Evaluating Fatigue Cracks in Steel Bridges with Thermoelastic Stress Analysis

Fatigue cracks in bridges are becoming a larger problem for the aging civil infrastructure in the United States due to ever-increasing truck loads and deficient funding for civil infrastructure. A project sponsored by the Center for Transportation Studies is looking at a new approach to evaluate high-risk bridge details. This approach is based on thermoelastic stress analysis (TSA). Much like gases, solids heat up or cool down when they are compressed and expanded, respectively. For solids this is known as the Coulomb Effect. Although the temperature change is small, when stresses are large enough it can be measured with an infrared camera. The project’s goal is to use a relatively inexpensive infrared camera to monitor bridge details and evaluate stress concentrations to detect the presence of fatigue cracks or to predict the likelihood of the formation of a fatigue crack.
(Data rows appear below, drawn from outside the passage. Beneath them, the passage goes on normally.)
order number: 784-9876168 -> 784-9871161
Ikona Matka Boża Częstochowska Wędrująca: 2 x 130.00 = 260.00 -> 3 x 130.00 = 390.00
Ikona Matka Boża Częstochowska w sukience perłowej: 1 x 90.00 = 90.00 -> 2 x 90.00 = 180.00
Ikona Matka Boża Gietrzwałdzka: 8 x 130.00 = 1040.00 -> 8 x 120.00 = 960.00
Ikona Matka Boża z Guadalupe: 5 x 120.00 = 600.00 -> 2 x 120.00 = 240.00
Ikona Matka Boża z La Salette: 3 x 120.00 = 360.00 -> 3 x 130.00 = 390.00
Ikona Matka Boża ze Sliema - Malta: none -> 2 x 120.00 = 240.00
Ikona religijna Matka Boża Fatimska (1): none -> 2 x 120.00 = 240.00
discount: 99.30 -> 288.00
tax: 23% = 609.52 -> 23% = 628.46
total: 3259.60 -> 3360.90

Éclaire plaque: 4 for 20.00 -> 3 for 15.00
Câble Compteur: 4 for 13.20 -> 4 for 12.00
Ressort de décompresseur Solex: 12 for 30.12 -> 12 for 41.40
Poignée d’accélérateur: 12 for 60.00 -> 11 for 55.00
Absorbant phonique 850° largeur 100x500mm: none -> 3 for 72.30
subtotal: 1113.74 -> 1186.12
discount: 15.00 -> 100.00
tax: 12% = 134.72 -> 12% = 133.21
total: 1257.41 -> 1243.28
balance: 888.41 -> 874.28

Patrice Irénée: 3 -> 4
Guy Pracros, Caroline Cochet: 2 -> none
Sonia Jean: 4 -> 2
With that knowledge, steps can be taken to mitigate the effect of the crack or prevent the crack from forming in the first place. This thesis is focused on the “proof of concept” for this project using multi-physics simulation and laboratory testing, as well as a comprehensive literature review of prior work, particularly work which relates to fatigue evaluation and bridges. Understanding the thermoelastic response to random bridge loading is the main technical obstacle in this work. This will be addressed by future work.